Posted: September 19, 2014, 11:45 a.m.
by Mary Kathryn Woods.
Some say “a picture is worth a thousand words,” but advertising and marketing professionals believe our selfies and social photos are worth so much more. Photos offer unparalleled insight into one’s life, and our generation is sharing them on every social site available.
Like its ancestor — the self-portrait — a selfie provides a peek into one’s personality. Think about the Snapchat selfie you sent an hour ago or the Instagram you posted last weekend. What do they reveal about you? Similarly, by scrolling through photos on social media, we get a glimpse into our friends’ lives — their hobbies, their affiliations, their personal styles and so on. And that’s just what marketing and advertising professionals are eager to do. Companies are anxious to understand how their brands fit into our lifestyles as consumers.
The nosey neighbor
Ditto Labs, a Cambridge, Massachusetts, based firm that provides photo analytics for brands on Twitter, Instagram and now Tumblr, is already snooping through our shared photos and selfies, and it’s using more than binoculars. Ditto uses image-recognition technology to scan our photos for specific logos. If you don’t believe it, visit Ditto’s live feed displaying the top brands trending on social media. Ditto Labs CEO David Rose told Mashable , “If I looked at two years of your photos, I could tell a lot about you. I could see if you’re a sports guy or a foodie…” Additionally, Rose stresses that photo-listening is a necessity for companies to better connect with their consumers and “keep up with the Joneses.”

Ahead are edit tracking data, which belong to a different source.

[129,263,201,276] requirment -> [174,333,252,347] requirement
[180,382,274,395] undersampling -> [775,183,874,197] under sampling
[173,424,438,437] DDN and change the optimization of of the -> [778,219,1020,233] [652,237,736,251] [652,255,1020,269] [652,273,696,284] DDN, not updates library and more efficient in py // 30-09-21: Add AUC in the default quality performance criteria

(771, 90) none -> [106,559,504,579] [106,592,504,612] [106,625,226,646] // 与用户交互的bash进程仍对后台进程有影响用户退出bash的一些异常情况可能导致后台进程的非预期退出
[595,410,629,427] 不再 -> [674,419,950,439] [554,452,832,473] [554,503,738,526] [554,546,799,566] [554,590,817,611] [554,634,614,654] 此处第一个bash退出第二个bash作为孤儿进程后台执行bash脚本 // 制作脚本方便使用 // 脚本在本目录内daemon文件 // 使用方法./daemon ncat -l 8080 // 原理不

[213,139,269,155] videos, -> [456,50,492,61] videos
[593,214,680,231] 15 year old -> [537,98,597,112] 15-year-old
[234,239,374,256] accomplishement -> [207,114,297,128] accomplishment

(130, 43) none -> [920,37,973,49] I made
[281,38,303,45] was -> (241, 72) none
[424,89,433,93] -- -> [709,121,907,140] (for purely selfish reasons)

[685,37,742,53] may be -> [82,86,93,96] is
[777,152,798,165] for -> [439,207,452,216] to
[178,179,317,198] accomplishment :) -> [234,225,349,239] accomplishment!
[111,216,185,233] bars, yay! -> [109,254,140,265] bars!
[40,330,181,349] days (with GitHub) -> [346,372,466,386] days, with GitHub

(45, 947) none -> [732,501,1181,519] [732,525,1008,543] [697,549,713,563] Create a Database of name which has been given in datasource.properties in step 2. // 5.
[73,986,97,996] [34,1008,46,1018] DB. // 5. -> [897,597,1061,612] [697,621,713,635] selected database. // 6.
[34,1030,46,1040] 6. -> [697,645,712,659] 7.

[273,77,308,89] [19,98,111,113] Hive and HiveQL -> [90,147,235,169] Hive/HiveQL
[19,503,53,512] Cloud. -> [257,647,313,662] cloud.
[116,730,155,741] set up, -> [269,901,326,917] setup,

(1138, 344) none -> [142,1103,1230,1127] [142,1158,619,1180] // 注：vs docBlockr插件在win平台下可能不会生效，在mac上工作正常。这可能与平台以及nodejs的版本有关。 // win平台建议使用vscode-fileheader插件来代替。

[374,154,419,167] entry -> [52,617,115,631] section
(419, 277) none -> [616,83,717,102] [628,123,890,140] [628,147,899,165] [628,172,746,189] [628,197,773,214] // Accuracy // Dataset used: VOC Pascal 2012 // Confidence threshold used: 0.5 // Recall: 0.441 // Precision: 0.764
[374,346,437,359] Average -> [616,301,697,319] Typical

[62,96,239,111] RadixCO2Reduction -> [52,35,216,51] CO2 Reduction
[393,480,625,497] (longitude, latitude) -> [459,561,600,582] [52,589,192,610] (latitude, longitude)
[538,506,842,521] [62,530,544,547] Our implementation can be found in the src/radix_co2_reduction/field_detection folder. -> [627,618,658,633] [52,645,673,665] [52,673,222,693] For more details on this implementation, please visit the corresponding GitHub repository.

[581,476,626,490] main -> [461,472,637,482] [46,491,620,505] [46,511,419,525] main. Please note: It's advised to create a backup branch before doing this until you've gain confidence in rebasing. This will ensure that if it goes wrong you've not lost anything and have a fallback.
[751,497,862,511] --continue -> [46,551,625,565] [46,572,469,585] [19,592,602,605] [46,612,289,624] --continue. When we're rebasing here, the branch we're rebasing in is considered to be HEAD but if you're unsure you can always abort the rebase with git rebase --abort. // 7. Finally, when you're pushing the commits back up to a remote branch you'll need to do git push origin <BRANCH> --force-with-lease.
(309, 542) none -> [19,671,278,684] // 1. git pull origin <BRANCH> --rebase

Ditto emphasizes, “Social photos are like a 24/7 focus group.” Specifically, Ditto’s visual recognition software helps brands discover product use, find important influencers, measure social ROI and uncover brand affinities. Although Ditto Labs was one of the first to the neighborhood, it has some competition. Mashable claims Pinterest’s purchase of VisualGraph and Google’s acquisition of DeepMind suggest other social media sites are interested in gleaning photo-based data.
Are we okay with this trend? Are Ditto’s methods ingenious or disturbing? Clearly the information gathered from our socially shared photos has the potential to revolutionize marketing, advertising and public relations, as we know it. On the other hand, Ditto’s invasive methods are obliterating the little online privacy we have left.
They’re not trespassing
Poet Robert Frost once wrote, “Good fences make good neighbors.” Unfortunately, according to social media privacy policies, there aren’t technically any “fences” preventing Ditto Labs and other firms from sifting through our photos, whether we like it or not. For example, Tumblr’s Terms of Service clearly state that all publicly posted content is available to third-party use. But who actually reads the fine print when registering for a new social site?
Not me, and not enough of us. In many circumstances, we obliviously surrender our privacy rights out of pure carelessness. As a generation, we need to be conscious of what we’re sharing online and who has access to it. Essentially, beware before you share.